Before and after images:

━━━━━━━━━━━━━━━━━━━━

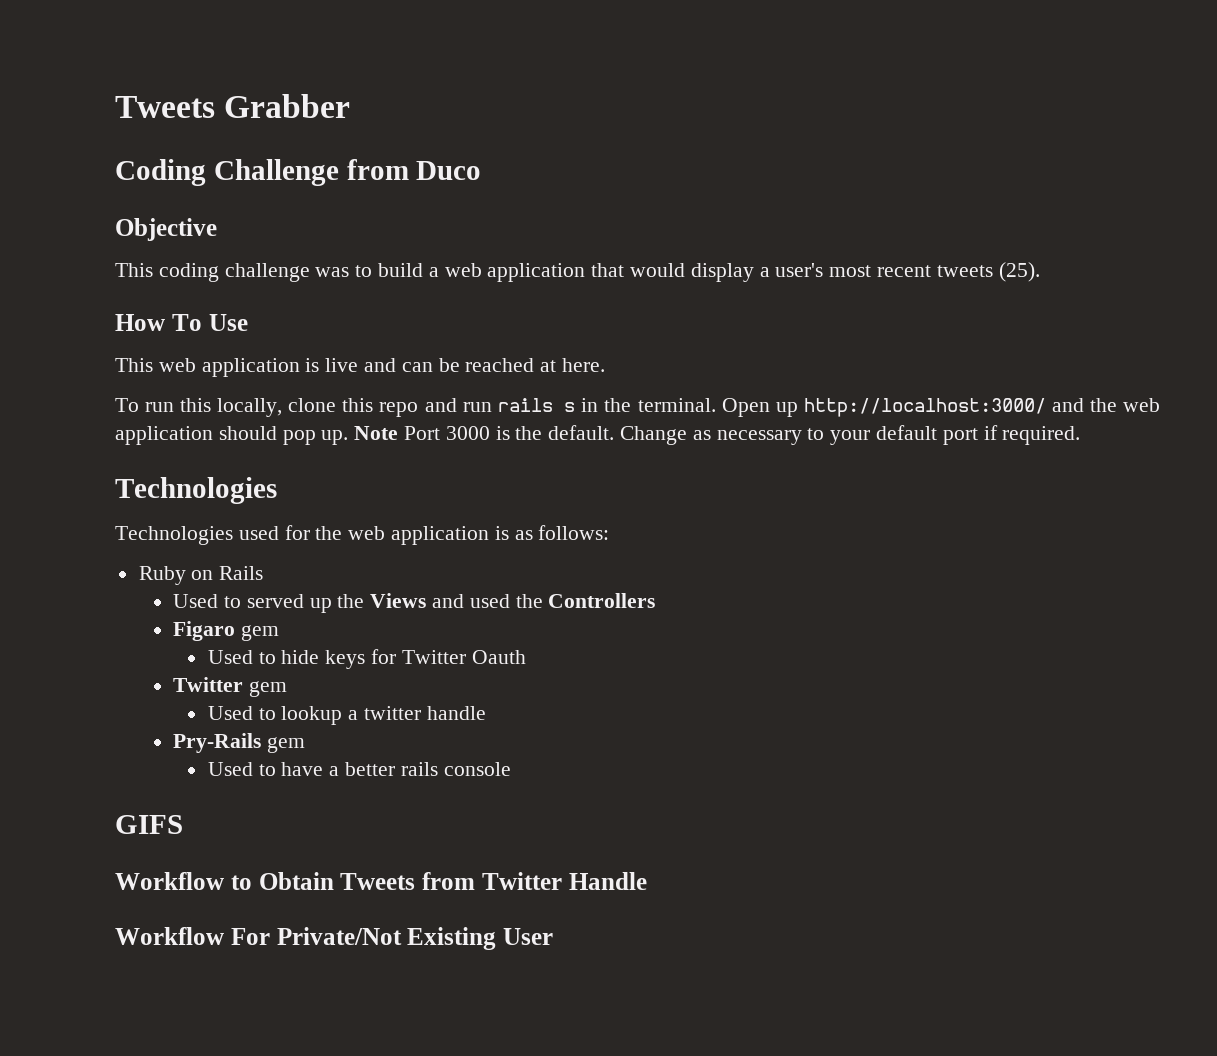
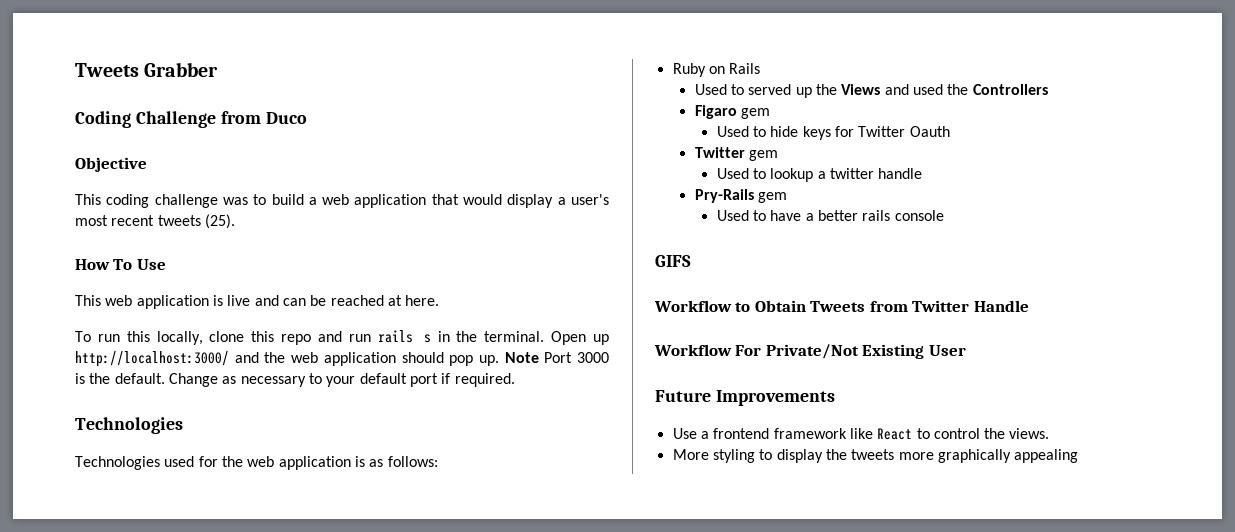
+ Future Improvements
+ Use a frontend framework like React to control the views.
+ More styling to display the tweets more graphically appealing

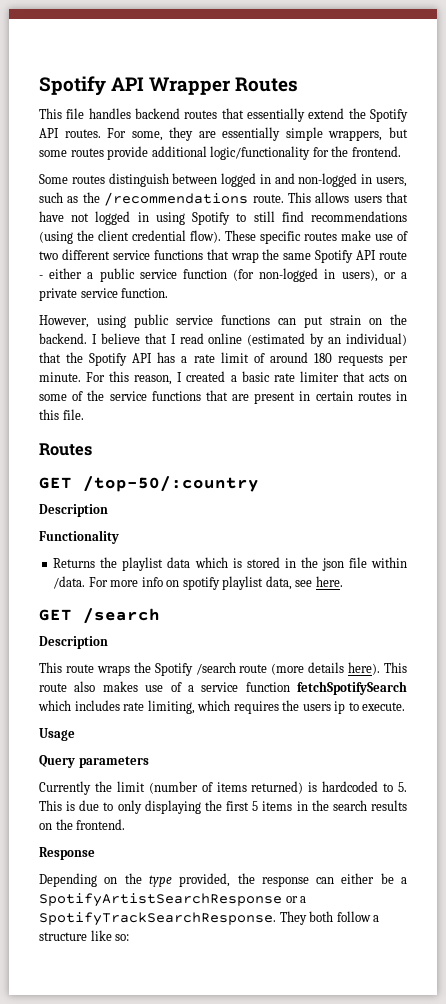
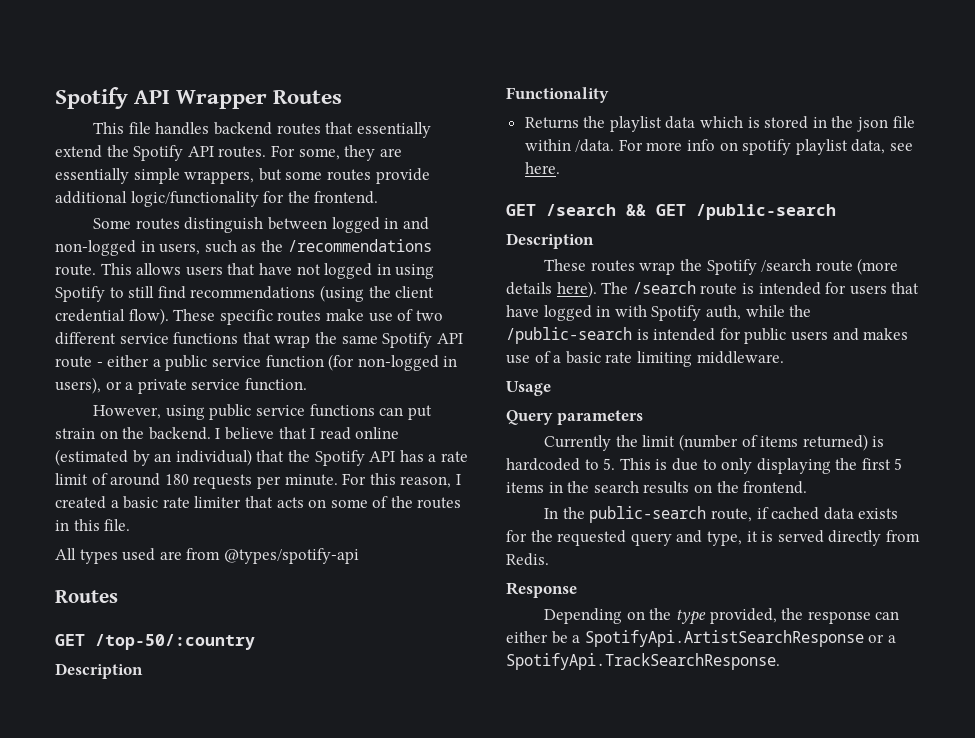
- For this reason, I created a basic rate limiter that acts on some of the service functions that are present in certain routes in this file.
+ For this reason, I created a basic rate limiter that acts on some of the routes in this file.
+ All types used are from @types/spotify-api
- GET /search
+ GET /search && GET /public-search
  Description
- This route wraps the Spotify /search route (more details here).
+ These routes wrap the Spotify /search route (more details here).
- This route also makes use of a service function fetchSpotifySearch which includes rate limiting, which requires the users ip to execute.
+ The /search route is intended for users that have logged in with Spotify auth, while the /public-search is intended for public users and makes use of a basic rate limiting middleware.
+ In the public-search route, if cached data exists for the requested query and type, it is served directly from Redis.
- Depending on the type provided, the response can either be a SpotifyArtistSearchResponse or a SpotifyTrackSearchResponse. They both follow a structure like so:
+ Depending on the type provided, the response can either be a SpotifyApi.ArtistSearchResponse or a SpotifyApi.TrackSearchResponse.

━━━━━━━━━━━━━━━━━━━━

### What you will do
Every record above needs to be repeated exactly; pictures are to be left out.

### Worked solution
+ Future Improvements
+ Use a frontend framework like React to control the views.
+ More styling to display the tweets more graphically appealing

- For this reason, I created a basic rate limiter that acts on some of the service functions that are present in certain routes in this file.
+ For this reason, I created a basic rate limiter that acts on some of the routes in this file.
+ All types used are from @types/spotify-api
- GET /search
+ GET /search && GET /public-search
  Description
- This route wraps the Spotify /search route (more details here).
+ These routes wrap the Spotify /search route (more details here).
- This route also makes use of a service function fetchSpotifySearch which includes rate limiting, which requires the users ip to execute.
+ The /search route is intended for users that have logged in with Spotify auth, while the /public-search is intended for public users and makes use of a basic rate limiting middleware.
+ In the public-search route, if cached data exists for the requested query and type, it is served directly from Redis.
- Depending on the type provided, the response can either be a SpotifyArtistSearchResponse or a SpotifyTrackSearchResponse. They both follow a structure like so:
+ Depending on the type provided, the response can either be a SpotifyApi.ArtistSearchResponse or a SpotifyApi.TrackSearchResponse.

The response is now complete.